In peptides the amine end (–NH₂) of one amino acid reacts with the carboxyl end (–COOH) of another. To prepare a pure product of known structure, amino acids have to be coupled in a specific sequence. To achieve this the amine group on one amino acid and carboxyl group on the other must be blocked, so that the other two ends are the ones reacting. And this must be done as each further amino acid is added. In addition, at each stage the product must be isolated and purified. This will involve crystallizing the products. The synthesis of a hundred-unit peptide would involve ninety-nine such procedures. The need for improvement in the technique was painfully clear to peptide chemists.

Merrifield's innovation was to apply an ion-exchange technique by bonding the amino acids, one at a time, to an insoluble solid support. A polystyrene resin was the original choice. As the solid support was insoluble in the various solvents used, all the intermediate products and impurities could be simply washed away by using the appropriate reagent. Much initial work was required in setting up the right kinds of activating agents, blocking agents, and solvents. In 1964 in eight days Merrifield single-handedly synthesized bradykinin, a nine-amino-acid peptide that dilates blood vessels.
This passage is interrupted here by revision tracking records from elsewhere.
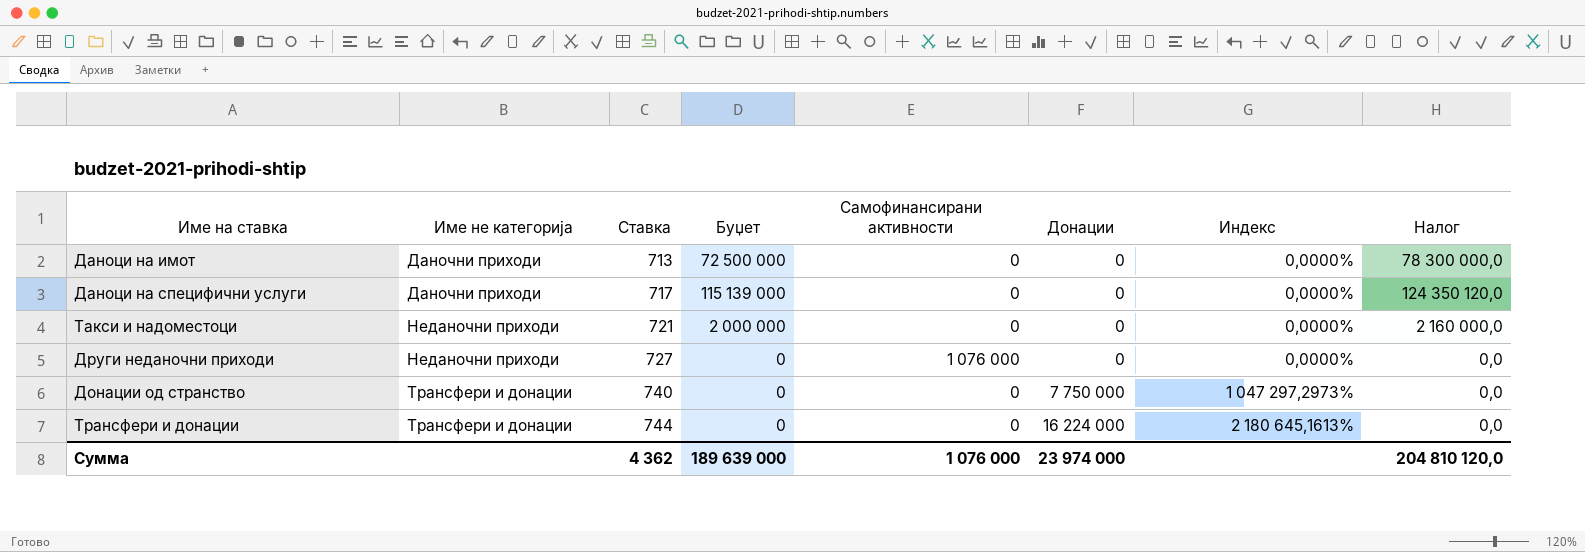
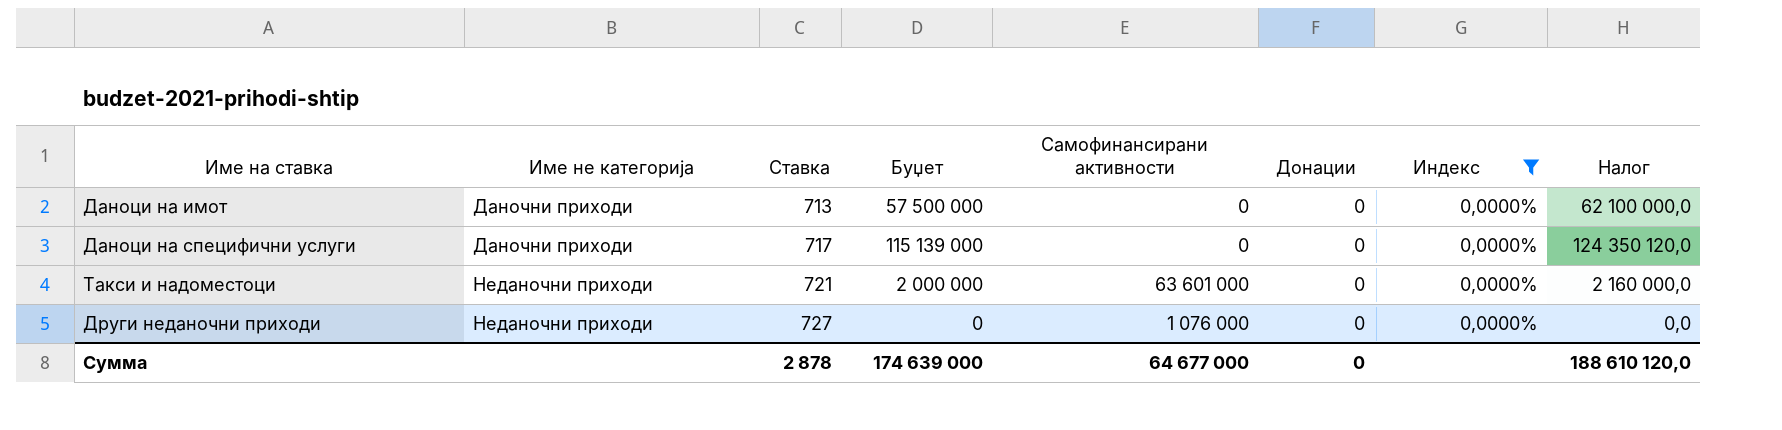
filter: none -> Индекс = 0,0000%
Даноци на имот | Буџет: 72 500 000 -> 57 500 000
Даноци на имот | Налог: 78 300 000,0 -> 62 100 000,0
Такси и надоместоци | Самофинансирани активности: 0 -> 63 601 000
Сумма | Ставка: 4 362 -> 2 878
Сумма | Буџет: 189 639 000 -> 174 639 000
Сумма | Самофинансирани активности: 1 076 000 -> 64 677 000
Сумма | Донации: 23 974 000 -> 0
Сумма | Налог: 204 810 120,0 -> 188 610 120,0

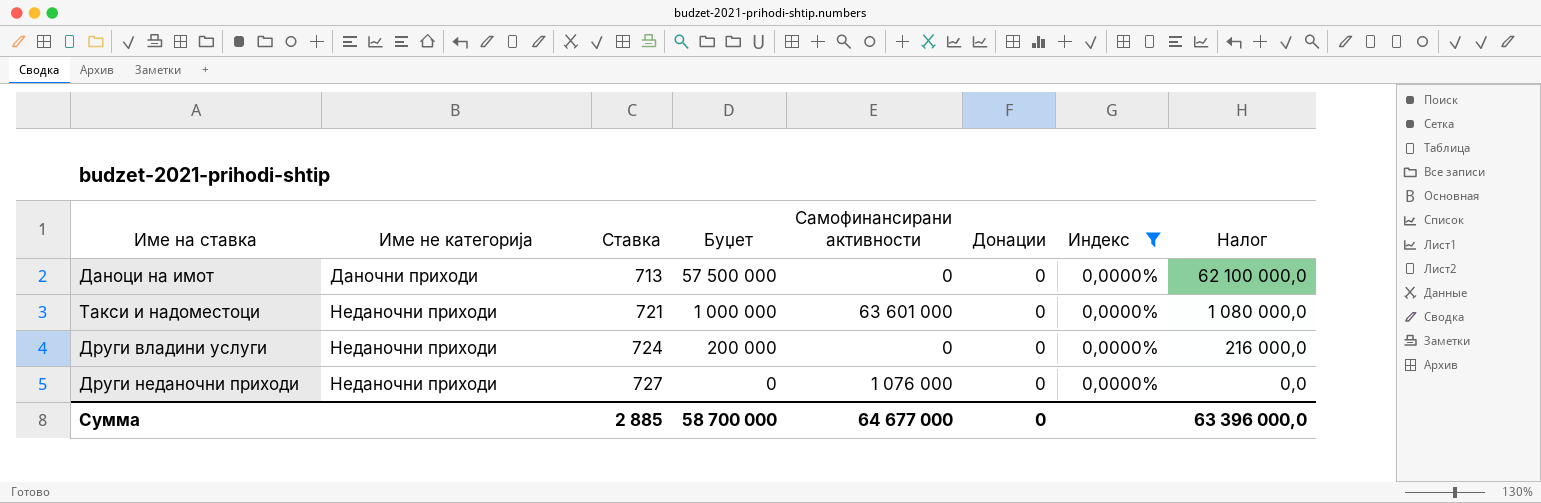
row Даноци на специфични услуги: Даночни приходи | 717 | 115 139 000 | 0 | 0 | 0,0000% | 124 350 120,0 -> none
Такси и надоместоци | Буџет: 2 000 000 -> 1 000 000
Такси и надоместоци | Налог: 2 160 000,0 -> 1 080 000,0
row Други владини услуги: none -> Неданочни приходи | 724 | 200 000 | 0 | 0 | 0,0000% | 216 000,0
Сумма | Ставка: 2 878 -> 2 885
Сумма | Буџет: 174 639 000 -> 58 700 000
Сумма | Налог: 188 610 120,0 -> 63 396 000,0

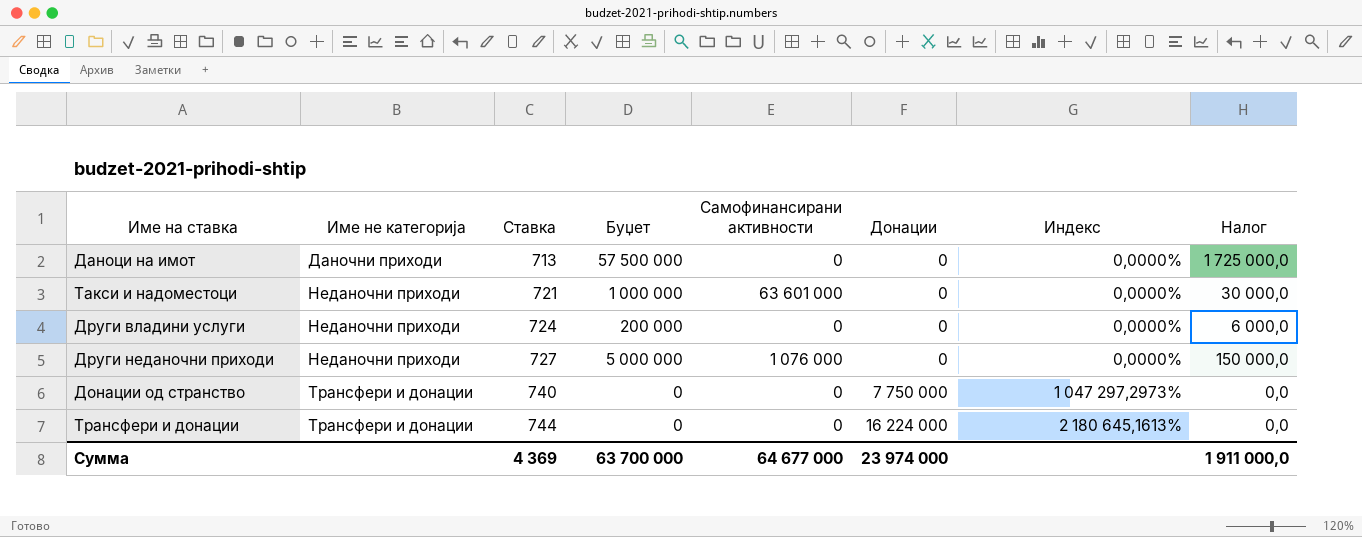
filter: Индекс = 0,0000% -> none
column Налог | formula: [Буџет] * 1,08 -> [Буџет] * 0,03
Други неданочни приходи | Буџет: 0 -> 5 000 000
Сумма | Ставка: 2 885 -> 4 369
Сумма | Буџет: 58 700 000 -> 63 700 000
Сумма | Донации: 0 -> 23 974 000
Сумма | Налог: 63 396 000,0 -> 1 911 000,0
One further aspect of Merrifield's process is that it can be fully automated. To demonstrate the power and potential of his method Merrifield undertook in 1965 the automatic synthesis of insulin. With 51 amino acids and two peptide chains held together by two disulfide bridges, the molecule was a formidable challenge. Although more than 5000 operations were involved in assembling the chains, most of these were carried out automatically in a few days. The linking of the two chains, however, was achieved by more traditional methods. The resulting insulin was active in the standard biological assay.

For his development of the technique Merrifield was awarded the 1984 Nobel Prize for chemistry.